So here it is. Mom, if you’re reading this (and not just scoping out the pictures) I’m bringing it down when I come.



Be sure to check out what other people made by visiting the Art Bead Scene blog December 12th.

A lovely holiday season to you all and see you in the New Year.

Thursday, November 17, 2016

Shard Art

When my friend the stained-glass artist cut some cabs out of stained glass for me, there were these leftover shards of beautiful dichroic glass. I certainly was not going to let those go to waste so Beth polished them too. Their shapes attracted me right away and they proved an excellent fit with some oval 18 x 24mm Lunasoft cabochons.


It was like beading candy – I couldn’t get enough of them.



                                                                           YUM!!!

Thursday, November 10, 2016

Dichro Delights

One of the pleasures of working with stained glass cabs is that you can find dichroic versions. Dichroic glass (ahem, tuning up the ubiquitous but useful Wikipedia music here) is made with two different colors, which shift in the light as it moves. It’s done with metals, so those colors really blaze, which satisfies my bling-y urges. I have lots of dichroic fused glass art beads but imagine my delight when I encountered scrap bags of dichroic stained glass at the local shop in Frederick, MD.

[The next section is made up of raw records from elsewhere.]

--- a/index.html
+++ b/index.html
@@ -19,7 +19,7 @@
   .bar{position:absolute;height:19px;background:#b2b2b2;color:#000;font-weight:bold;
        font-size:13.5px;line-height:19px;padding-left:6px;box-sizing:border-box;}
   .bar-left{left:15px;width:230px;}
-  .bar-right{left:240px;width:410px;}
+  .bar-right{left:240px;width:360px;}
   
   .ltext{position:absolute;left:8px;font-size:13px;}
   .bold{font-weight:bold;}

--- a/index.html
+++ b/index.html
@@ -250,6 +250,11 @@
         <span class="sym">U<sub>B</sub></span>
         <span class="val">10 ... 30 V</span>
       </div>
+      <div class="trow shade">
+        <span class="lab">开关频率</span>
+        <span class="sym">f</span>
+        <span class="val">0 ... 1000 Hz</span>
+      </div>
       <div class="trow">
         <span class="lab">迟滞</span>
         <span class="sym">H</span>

My friend Beth, the stained glass artist, took me there and we both lit on one large piece of dichroic glass. But she got to it first and bought it, so I made a deal with her. I’d make her a necklace with the cut cab shape of her choice if she gave me a cab of the stuff to make something for myself.

Here is Beth’s necklace:


Well, it will be a necklace. No wait, it is now a necklace. I forgot to photograph the final result.

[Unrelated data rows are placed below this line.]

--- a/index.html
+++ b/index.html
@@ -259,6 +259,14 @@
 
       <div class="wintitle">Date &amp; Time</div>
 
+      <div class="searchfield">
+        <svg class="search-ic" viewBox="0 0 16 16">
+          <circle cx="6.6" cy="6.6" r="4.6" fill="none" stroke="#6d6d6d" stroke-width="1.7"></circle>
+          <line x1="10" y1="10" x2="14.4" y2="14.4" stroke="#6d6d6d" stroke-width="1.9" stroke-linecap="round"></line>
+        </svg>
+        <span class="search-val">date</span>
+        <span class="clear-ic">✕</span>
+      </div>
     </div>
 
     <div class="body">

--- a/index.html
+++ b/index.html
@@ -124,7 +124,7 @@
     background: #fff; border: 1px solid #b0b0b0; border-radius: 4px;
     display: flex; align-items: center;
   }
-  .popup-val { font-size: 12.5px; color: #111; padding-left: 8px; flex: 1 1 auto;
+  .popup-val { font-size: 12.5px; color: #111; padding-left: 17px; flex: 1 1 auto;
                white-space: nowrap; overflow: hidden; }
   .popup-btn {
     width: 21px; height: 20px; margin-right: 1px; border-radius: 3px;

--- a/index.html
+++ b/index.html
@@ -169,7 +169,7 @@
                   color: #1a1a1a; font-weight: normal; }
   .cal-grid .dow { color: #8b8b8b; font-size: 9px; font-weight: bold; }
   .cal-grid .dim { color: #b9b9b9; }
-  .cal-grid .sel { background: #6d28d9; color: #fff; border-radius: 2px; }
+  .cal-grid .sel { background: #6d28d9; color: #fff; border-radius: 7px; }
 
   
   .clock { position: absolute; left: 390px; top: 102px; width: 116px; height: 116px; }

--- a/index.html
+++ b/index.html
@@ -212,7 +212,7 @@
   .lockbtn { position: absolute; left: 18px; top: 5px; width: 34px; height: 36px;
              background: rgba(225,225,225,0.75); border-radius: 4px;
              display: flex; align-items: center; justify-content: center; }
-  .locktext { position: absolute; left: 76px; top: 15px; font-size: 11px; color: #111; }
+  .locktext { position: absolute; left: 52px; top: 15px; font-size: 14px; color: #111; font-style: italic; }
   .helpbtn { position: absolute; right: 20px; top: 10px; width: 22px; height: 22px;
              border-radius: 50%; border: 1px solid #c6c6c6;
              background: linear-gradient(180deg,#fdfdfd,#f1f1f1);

This was also a fun design challenge – beading around sharply-pointed corners.  I knew I wanted to create a frame of beaded tubes with a pattern that riffed on the cab’s colors and effects but what the heck should go around those acute angles? Cubic Right Angle Weave to the rescue again!  I beaded two “V’s” in bronze seed beads and they fit perfectly. For the third angle, I got the idea of letting some fringe spill out of the two tubes, and made sure they were dripping lots of Swarovski crystals.

So what did I do with my cab?


Ta-DAH!!  This was a design that grew out of my summer exploring some Contemporary Geometric Beadwork stitches (a post for another day). These photos, alas, do not do that dichroic glass justice.

And there was an added dividend, which I will show you in my next post.

Thursday, November 3, 2016

Finding Your Beading Thing

That's a rather clunky title but given that I bead all over the place - trying new stitches, patterns, etc., I realize I have an addiction to variety.  But mastery, and artistry, comes to those who do find a (beading) voice and stick to it.

My thing has become designing with stained glass. It all started with my friend Beth, who is a stained-glass artist. We did a trade or two. She made me a gorgeous stained-glass panel in teal and orange that hangs in the front window of my house to go with the colors in that room.

Here's what I made her, a split-loom necklace with a phoenix pattern I found in one of my cross-stitch pattern books:


One time I showed her a beaded cabochon I had done with a large crystal that had no foil on the back. She immediately imagined building a stained glass window around it and our first collaboration began.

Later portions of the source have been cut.